Fallen police officers to be honored during vigil in nation's capitol

The names of 394 officers added to the memorial this year include 143 who made the ultimate sacrifice during 2016

National Law Enforcement Officers Memorial Fund

WASHINGTON — The names of 394 U.S. law enforcement officers who have died in the line of duty will be formally dedicated on the walls of the National Law Enforcement Officers Memorial in Washington, DC, during the 29th Annual Candlelight Vigil held on the national Mall between 4th and 7th streets in Washington, DC on the evening of May 13.

U.S. Attorney General Jeff Sessions and Secretary of the Department of Homeland Security John Kelly will deliver special remarks and lead in candle lighting and reading the names of the fallen officers. The names of 394 officers added to the Memorial this year include 143 who made the ultimate sacrifice during 2016, in addition to 251 officers who died earlier in history but whose sacrifice had not been previously documented. Included in the 251 historical cases are the names of 72 law enforcement officers who died as a result of performing rescue and recovery work after the 9-11 terrorist attacks in New York.

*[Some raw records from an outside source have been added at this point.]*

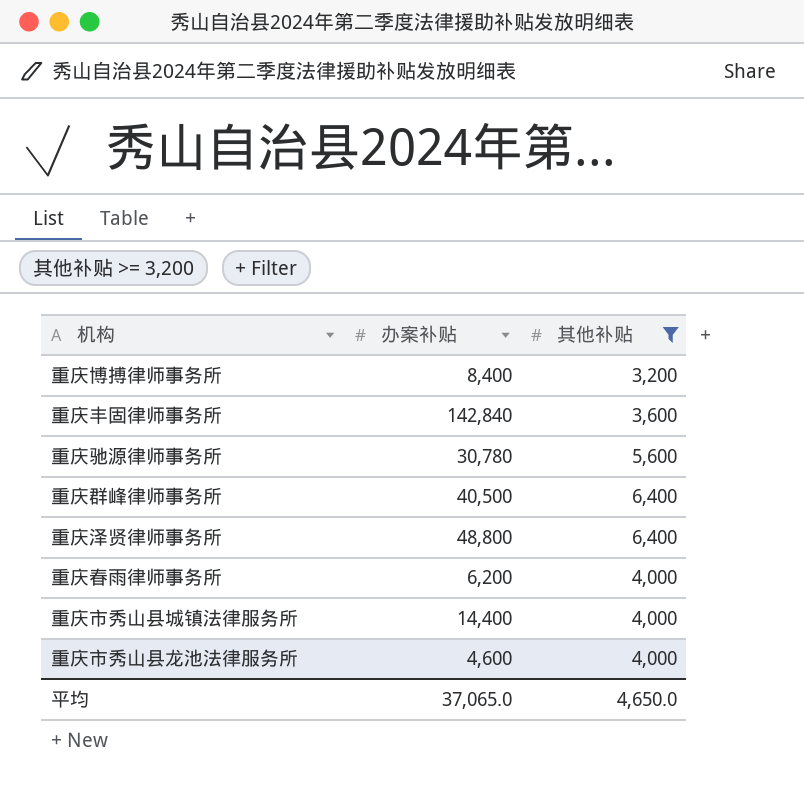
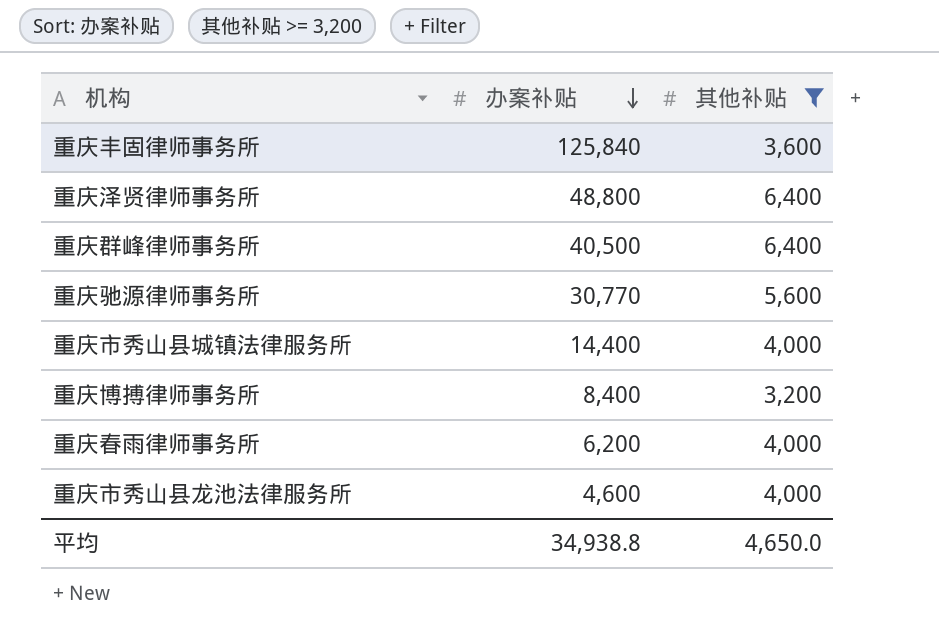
row order: none -> 办案补贴 descending
重庆丰固律师事务所 | 办案补贴: 142,840 -> 125,840
重庆驰源律师事务所 | 办案补贴: 30,780 -> 30,770
平均 | 办案补贴: 37,065.0 -> 34,938.8

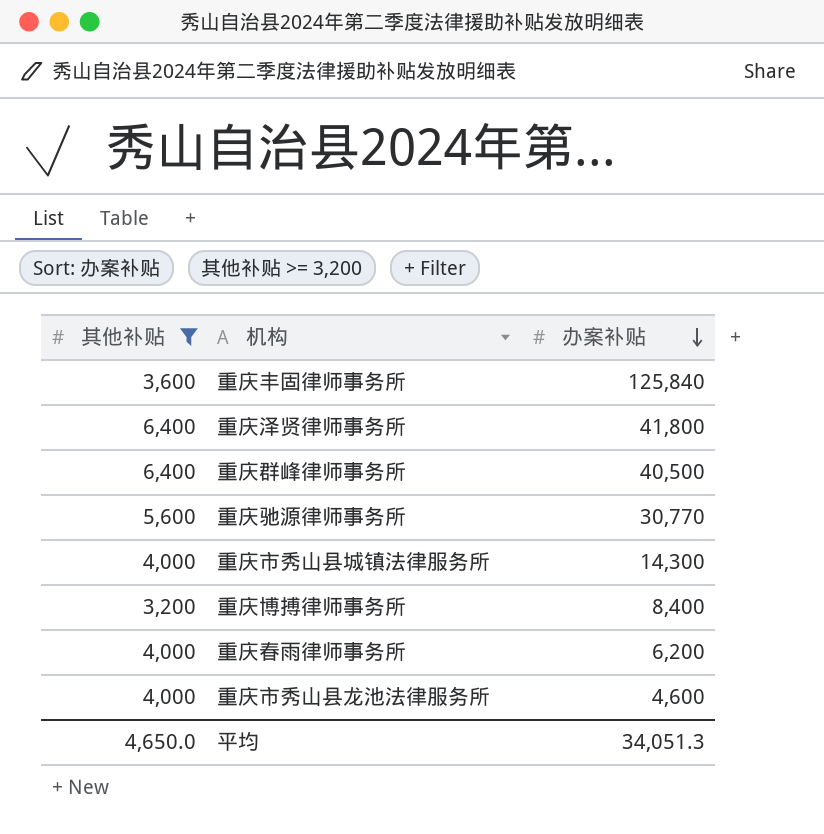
column 其他补贴 | position: 3 -> 1
重庆泽贤律师事务所 | 办案补贴: 48,800 -> 41,800
重庆市秀山县城镇法律服务所 | 办案补贴: 14,400 -> 14,300
平均 | 办案补贴: 34,938.8 -> 34,051.3

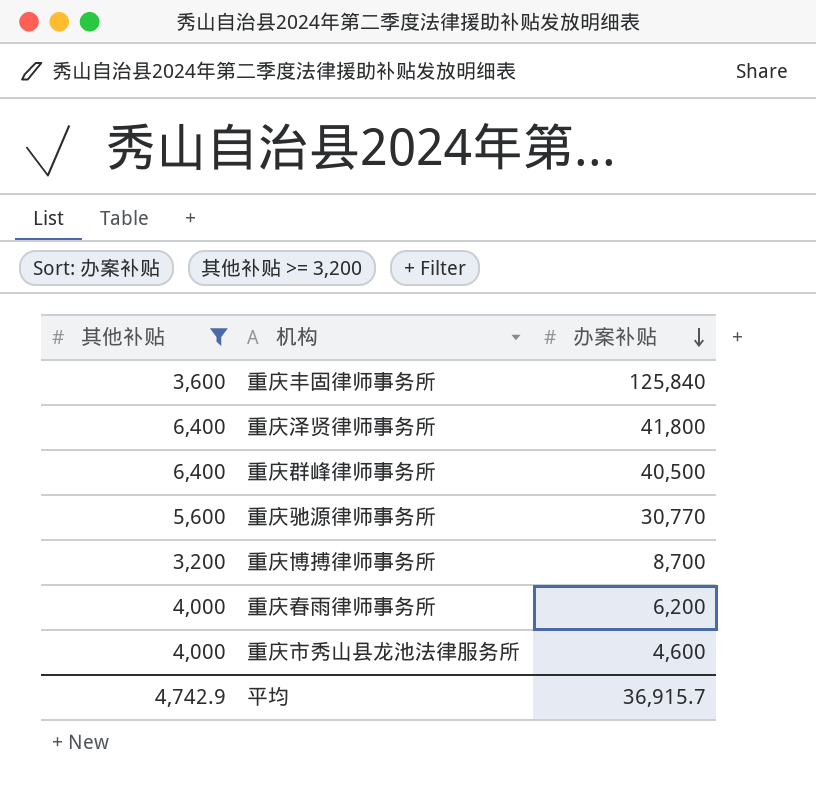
row 重庆市秀山县城镇法律服务所: 4,000 | 14,300 -> none
重庆博搏律师事务所 | 办案补贴: 8,400 -> 8,700
平均 | 其他补贴: 4,650.0 -> 4,742.9
平均 | 办案补贴: 34,051.3 -> 36,915.7

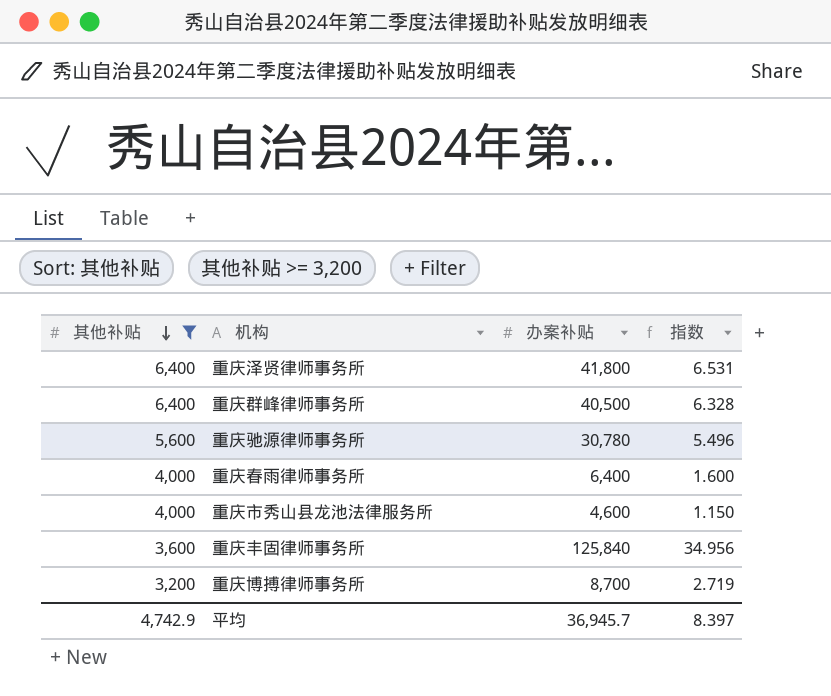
row order: 办案补贴 descending -> 其他补贴 descending
column 指数 | formula: none -> [办案补贴] / [其他补贴]
重庆驰源律师事务所 | 办案补贴: 30,770 -> 30,780
重庆春雨律师事务所 | 办案补贴: 6,200 -> 6,400
平均 | 办案补贴: 36,915.7 -> 36,945.7

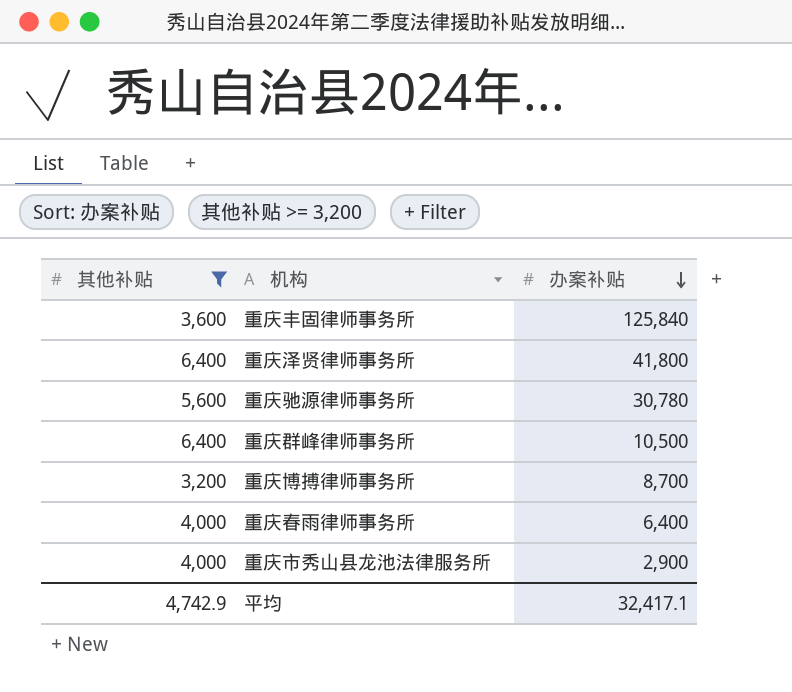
row order: 其他补贴 descending -> 办案补贴 descending
column 指数 | formula: [办案补贴] / [其他补贴] -> none
重庆群峰律师事务所 | 办案补贴: 40,500 -> 10,500
重庆市秀山县龙池法律服务所 | 办案补贴: 4,600 -> 2,900
平均 | 办案补贴: 36,945.7 -> 32,417.1

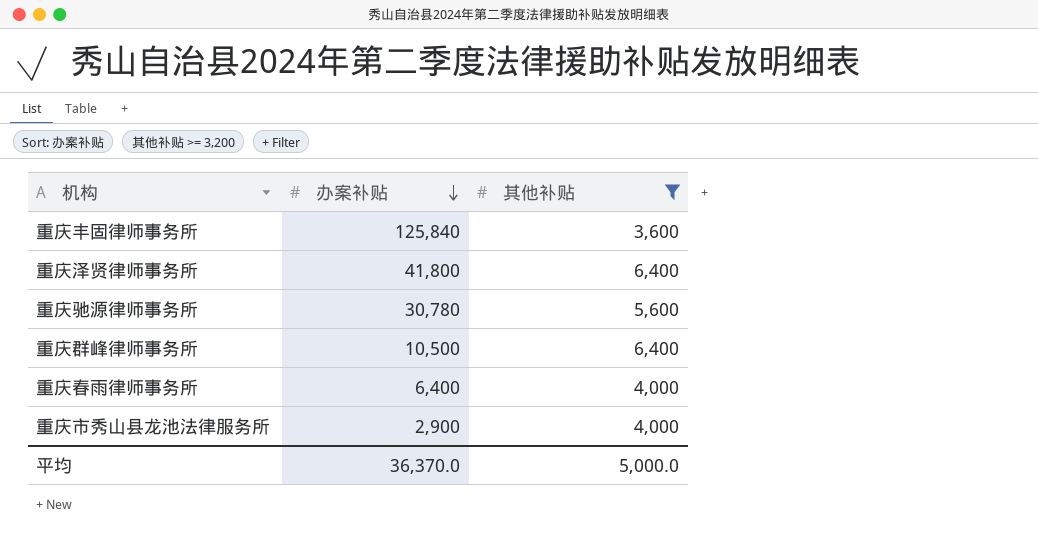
column 其他补贴 | position: 1 -> 3
row 重庆博搏律师事务所: 3,200 | 8,700 -> none
平均 | 办案补贴: 32,417.1 -> 36,370.0
平均 | 其他补贴: 4,742.9 -> 5,000.0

With these additions, there are 21,183 officers' names engraved on the Memorial, representing all 50 states, the District of Columbia, U.S. territories, federal law enforcement, and military police agencies.

Each May 13, an estimated 30,000 people assemble for the Memorial Fund's annual Candlelight Vigil, a signature event of National Police Week. For the ninth year, the ceremony will be streamed live so that people across the country can witness this annual tribute to America's law enforcement officers. Individuals interested in the free webcast can register online at www.UnitedByLight.org.

“Our annual Candlelight Vigil is a moving tribute to the brave men and women of law enforcement who put the safety and protection of others ahead of their own—especially those who made the ultimate sacrifice in the process,” said Craig W. Floyd, President & CEO of the National Law Enforcement Officers Memorial Fund. “Attending the ceremony in person or viewing it online is a meaningful way for all Americans to show their appreciation and respect for these heroes,” he shared.

The names of the 394 officers added to the National Memorial this year can be found at www.LawMemorial.org/2017RollCall. For a complete schedule of National Police Week events in Washington, DC, visit www.LawMemorial.org/PoliceWeek.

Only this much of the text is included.